Francke married Anna Magdalena von Wurm in 1694; they had three children including the theologian Gotthilf August Francke and a daughter, Johanna Sophia Anastasia who married another theologian, Johann Anastasius Freylinghausen.

Francke died in Halle on 8 June 1727.

==Legacy==
Francke's schools provided a prototype, which greatly influenced later German education, particularly women's education.
The Gynaeceum was followed by many Pietist girls schools in Germany, notably the Magdalenenstift in Altenburg and Johann Julius Hecker's Royal Elisabeth School in Berlin in 1747. In the 18th century, it became common with so called Töchterschule ('daughters' schools') in German cities, supported by the merchant class who wished for their daughters to be given elementary schooling, as well as girls' schools known as Mädchenpensionate.

Through his and his colleagues influence upon the students, Halle became a centre from which Pietism became very widely diffused over Germany. Under Francke's influence, Christian missionary efforts were greatly enhanced, zeal was aroused and recruits for Christian missions were gained, and Halle also became the centre for the Danish-Halle Mission to India.

==Works==
Francke's principal contributions to theological literature were: Manuductio ad Lectionem Scripturae Sacrae (1693); Praelectiones Hermeneuticae (1717); Commentatio de Scopo Librorum Veteris et Novi Testamenti (1724); and Lectiones Paraeneticae (1726-1736). The Manuductio was translated into English in 1813, under the title A Guide to the Reading and Study of the Holy Scriptures.

An account of his orphanage, entitled Segensvolle Fußstapfen, (1709), which subsequently passed through several editions, has also been partially translated, under the title The Footsteps of Divine Providence, or, The Bountiful Hand of Heaven Defraying the Expenses of Faith.

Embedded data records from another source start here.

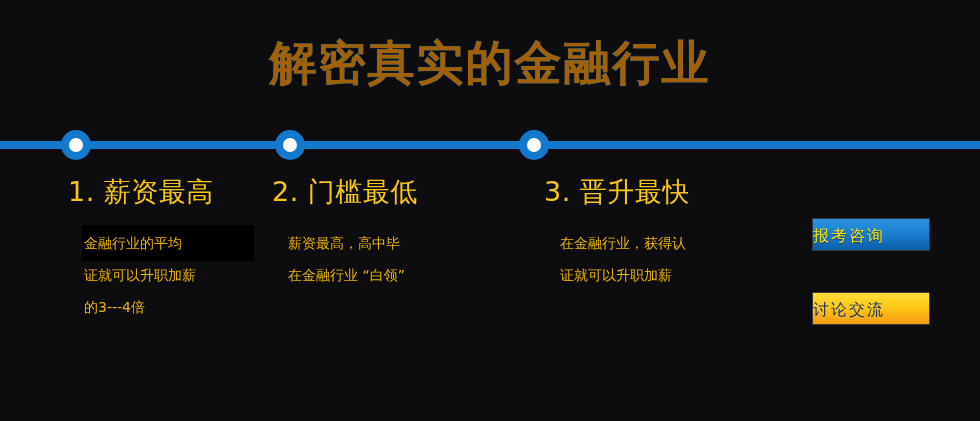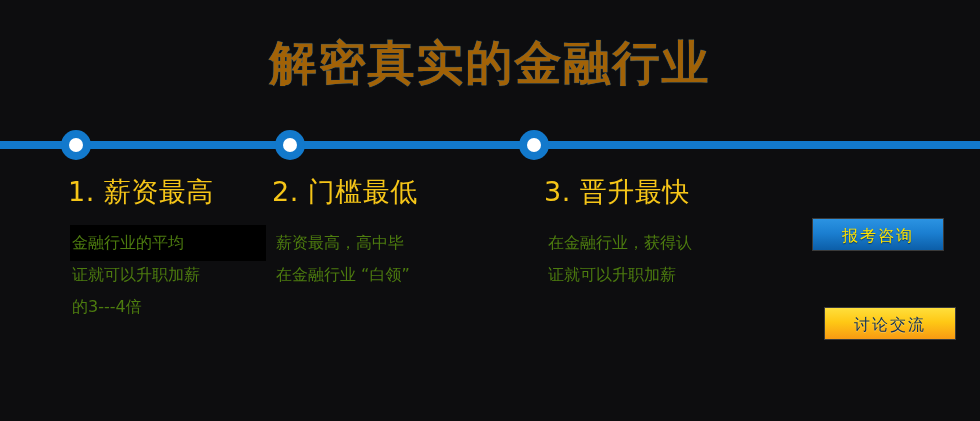--- a/index.html
+++ b/index.html
@@ -77,63 +77,61 @@
 
   .col-heading {
     font-size: 27px;
     line-height: 34px;
     color: #f5c518;
     white-space: nowrap;
     margin: 0 0 18px 0;
     letter-spacing: 0.5px;
   }
   .col-body {
-    font-size: 16px;
+    font-size: 14px;
     line-height: 32px;
-    color: #4d7c0f;
-    margin: 4px;
+    color: #eab308;
+    margin: 16px;
   }
   .col-body .line {
     display: block;
     white-space: nowrap;
   }
   .col-body .line.highlighted {
     background: #000000;
     box-shadow: 0 0 0 2px #000000;
   }
 
   
   .cta {
     position: absolute;
     left: 812px;
-    width: 132px;
+    width: 118px;
     height: 33px;
     border-radius: 0;
-    text-align: center;
     font-size: 16px;
     line-height: 33px;
     letter-spacing: 2px;
     box-sizing: border-box;
     cursor: pointer;
     user-select: none;
   }
   #cta-primary {
     top: 218px;
     background: linear-gradient(180deg, #2b93e2 0%, #1b7fd1 45%, #0c5ea8 100%);
     border: 1px solid #3a3a3a;
     color: #ffe400;
     text-shadow: 0 1px 1px rgba(0,0,0,0.5);
   }
   #cta-secondary {
-    top: 307px;
+    top: 292px;
     background: linear-gradient(180deg, #ffdf3c 0%, #ffc815 45%, #f79a13 100%);
     border: 1px solid #3a3a3a;
     color: #0e2f5c;
     text-shadow: 0 1px 0 rgba(255,255,255,0.25);
-    margin-left: 12px;
   }
 </style>
 </head>
 <body>
 
 <div id="banner">
 
   <div id="title">解密真实的金融行业</div>
 
   <div id="timeline-line"></div>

- Francke, August Hermann (1704): August Hermann Franckes Schrift über eine Reform des Erziehungs- und Bildungswesens als Ausgangspunkt einer geistlichen und sozialen Neuordnung der Evangelischen Kirche des 18. Jahrhunderts: der Grosse Aufsatz. Mit einer quellenkundlichen Einführung. Hrsg. v. Otto Podczeck. Berlin. Akademie 1962.

He also wrote many hymns, including 'Thank God, towards eternity'.